Die Dame, die sie aus dem Schlaf gerissen hatte, sprach leise: »Hab keine Angst, mein Kind, du bist jetzt wieder unter deinesgleichen.«
Catia betrachtete ihre Retterin. Die Frau war in eine silbrig schimmernde, ausladende Contouche gekleidet. Das prunkvolle Kleid war über und über mit farbenfrohen Vögeln bestickt, die so gearbeitet waren, dass man bei jeder Bewegung des Kleids glaubte, sie würden fliegen. Obwohl Catia sich sicher war, dass niemand woanders hinschaute als auf das ungeheure Dekolletee. Die Brüste der Dame waren so eng verschnürt und nach oben gepresst, dass Catia glaubte, sie würden beim nächsten Atemzug aus dem Kleid herausspringen. Die Haare trug sie zu einem grotesk aufgetürmten Pouf à la Victoire, auf dessen Spitze sich Farne und gefärbte Straußenfedern türmten. Es erschien Catia wie ein Wunder, dass die Frau damit überhaupt noch ihren Kopf bewegen konnte. »Wo bin ich?«
»Im Bett, mein Liebes!« Die Frau lachte, was sich wie ein trockenes Rasseln anhörte.
Und in was für einem. Catia lag in einem riesigen, mit rosa Spitzenborten verzierten Himmelbett. Man hatte eine Decke über sie gelegt, die so schwer war, dass Catia meinte, davon erdrückt zu werden. Außerdem war sie viel zu warm. Hektisch mit den Beinen strampelnd, befreite sie sich davon.
»Ah, das Leben kehrt zurück«, kommentierte die Unbekannte. »Es ist vermutlich eine Weile her, dass du dich so betten konntest.«
Bevor sie antwortete, sah sich Catia um. Das Bett stand inmitten eines Zimmers, dessen Wände mit roter Stofftapete und zahlreichen Spiegeln und Bildern ausgestattet waren. Als Catia sich die Gemälde genauer anschaute, errötete sie unfreiwillig. Es waren ausnahmslos Aktdarstellungen oder Bilder nackter Paare während des Liebesspiels. So werde ich mich hoffentlich nie wieder betten.
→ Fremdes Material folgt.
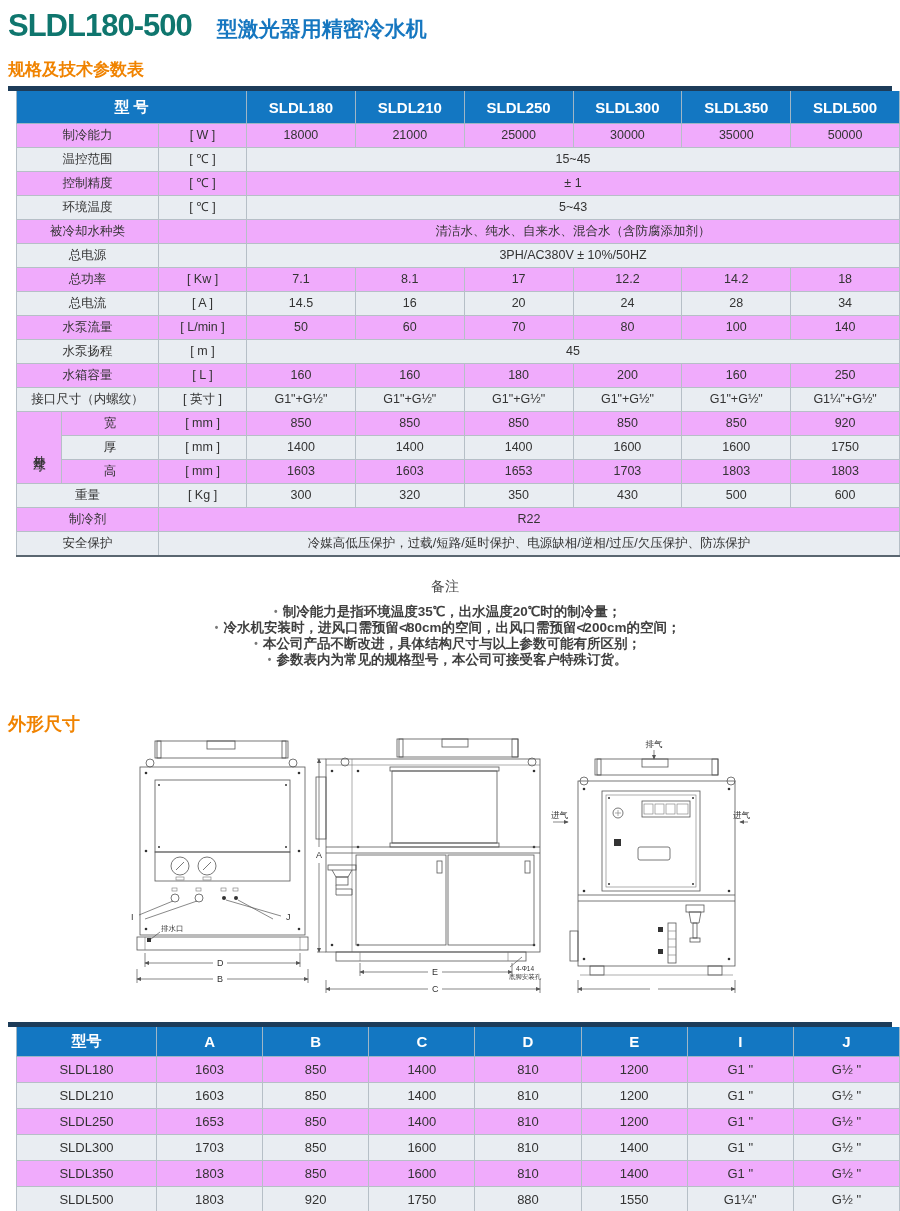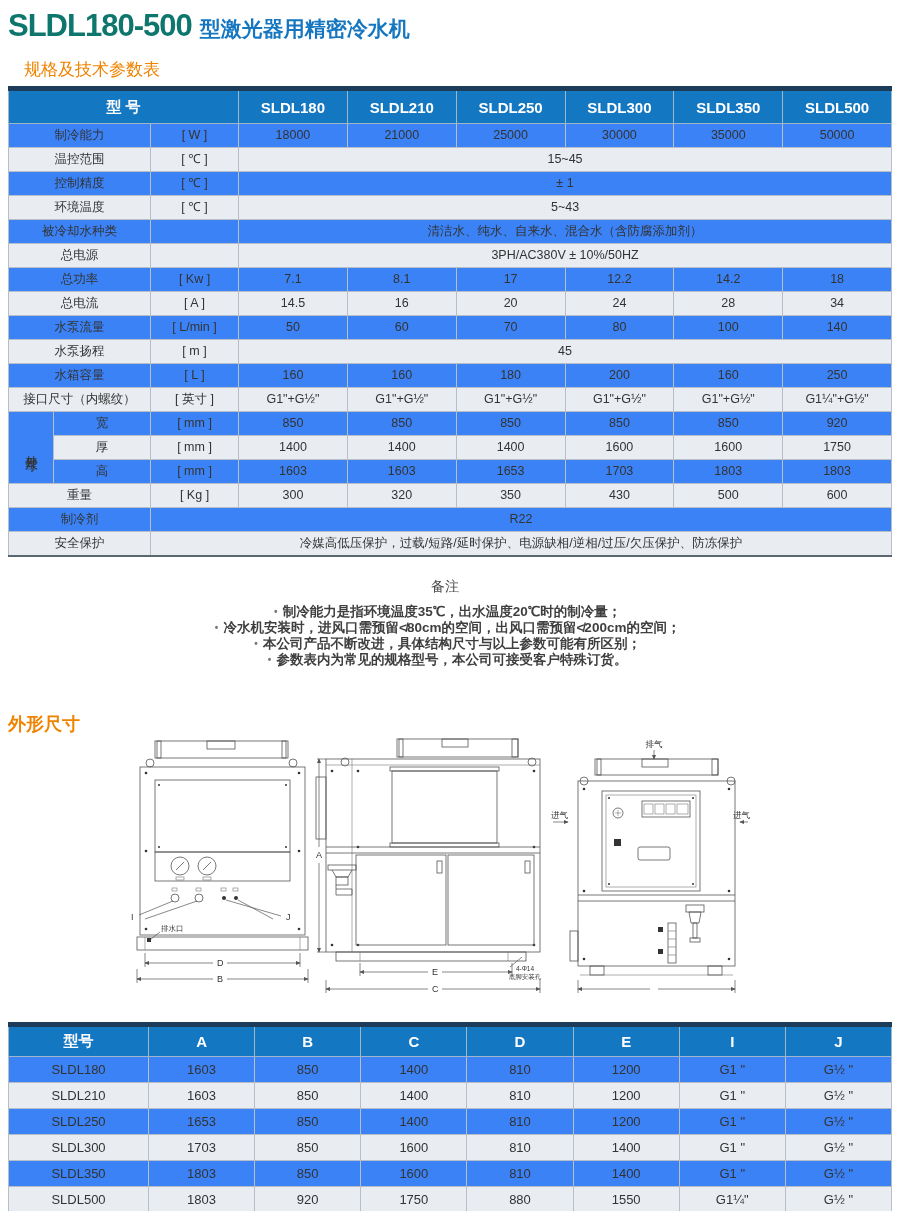"型激光器用精密冷水机" .title-suffix { margin-left: 8px -> 25px }
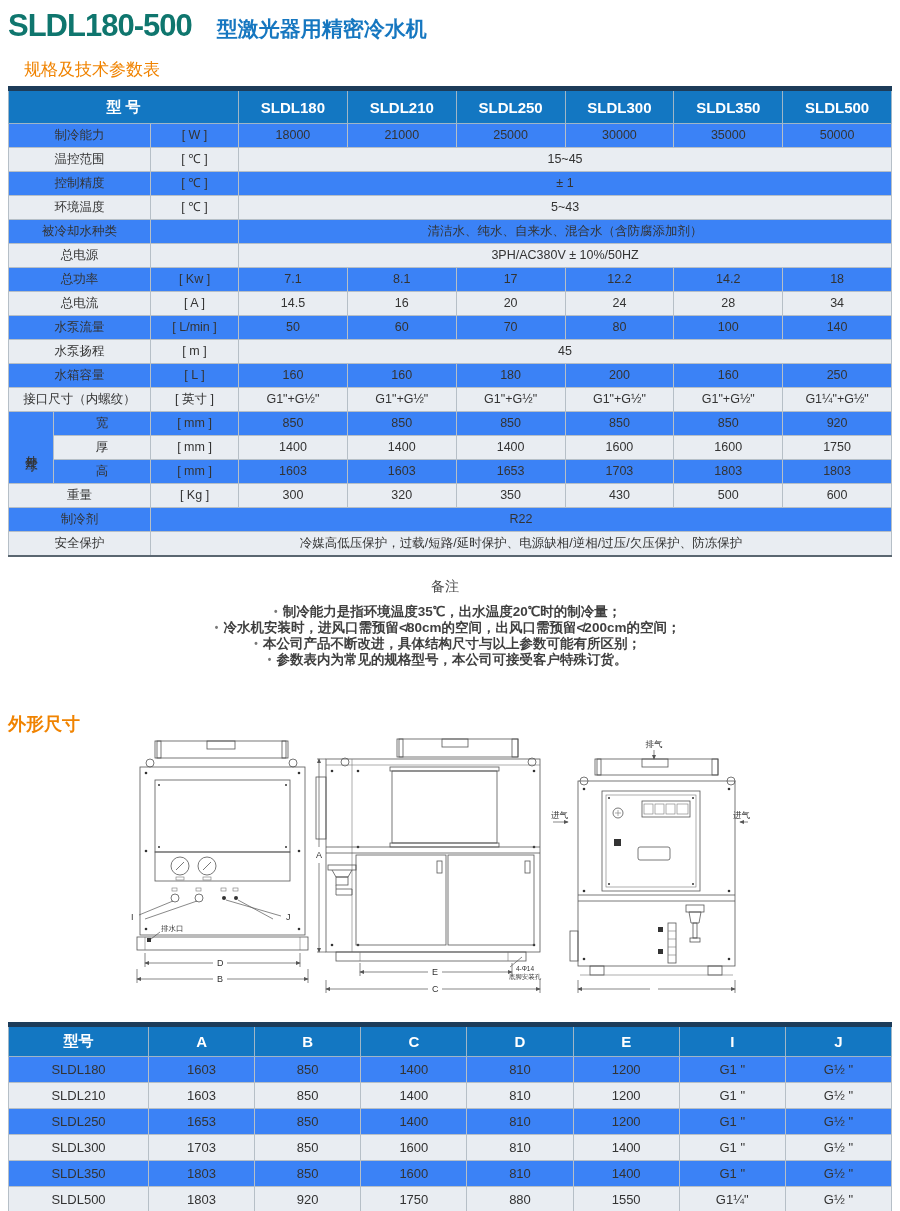"规格及技术参数表" .spec-title { font-weight: normal -> bold; left: 24px -> 8px }
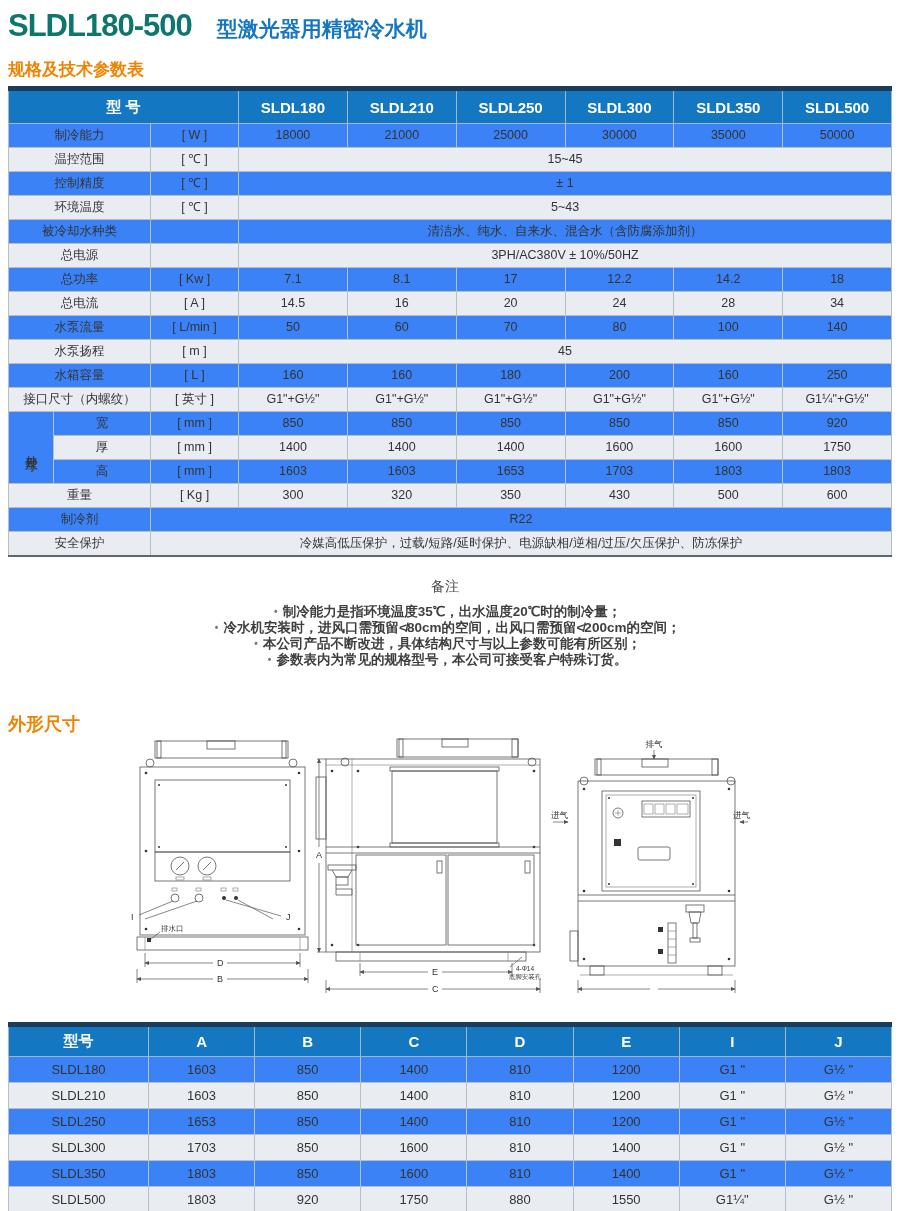"型 号" table { background: #3b82f6 -> #f0abfc; margin-left: none -> 8px }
Wieder lachte die Frau. »Bist du etwa prüde?« Sie stand auf und stellte sich neben eines der Bilder, das ein junges Mädchen nackt mit dem Bauch auf einem grünen Kanapee liegend zeigte. »Das hier mochte Seine Majestät Louis XV. besonders gern. Da bin ich aber auch noch knackig. Ich wette, du würdest ähnlich aussehen, wenn der Maler dich als Modell zur Verfügung hätte.«
Unwillkürlich zog Catia die Decke wieder hoch. »Meint Ihr den verstorbenen König?«, fragte sie vorsichtig.
Jetzt lachte die Frau wieder rasselnd. »Genau den. Ich war viele Jahre eine seiner bevorzugten Mätressen.« Sie deutete einen Knicks an. »Sicher weißt du alles über uns legendäre Nebenfrauen, oder? Das halbe Land zerreißt sich ja über uns das Maul, während die andere Hälfte gern mit uns ins Bett würde.«
Über Mätressen wusste Catia wenig bis gar nichts – der Preis einer behüteten Jugend auf dem Lande. »Leider nicht, Madame.«
»Mon dieu, was bist du doch noch für ein Küken. Eine echte Unschuld, im wahrsten Sinne des Wortes, würde ich wetten.«
Erneut errötete Catia. Bastien hätte ich meine Unschuld geopfert. Sie zwang sich, nicht länger an den Bauernjungen zu denken.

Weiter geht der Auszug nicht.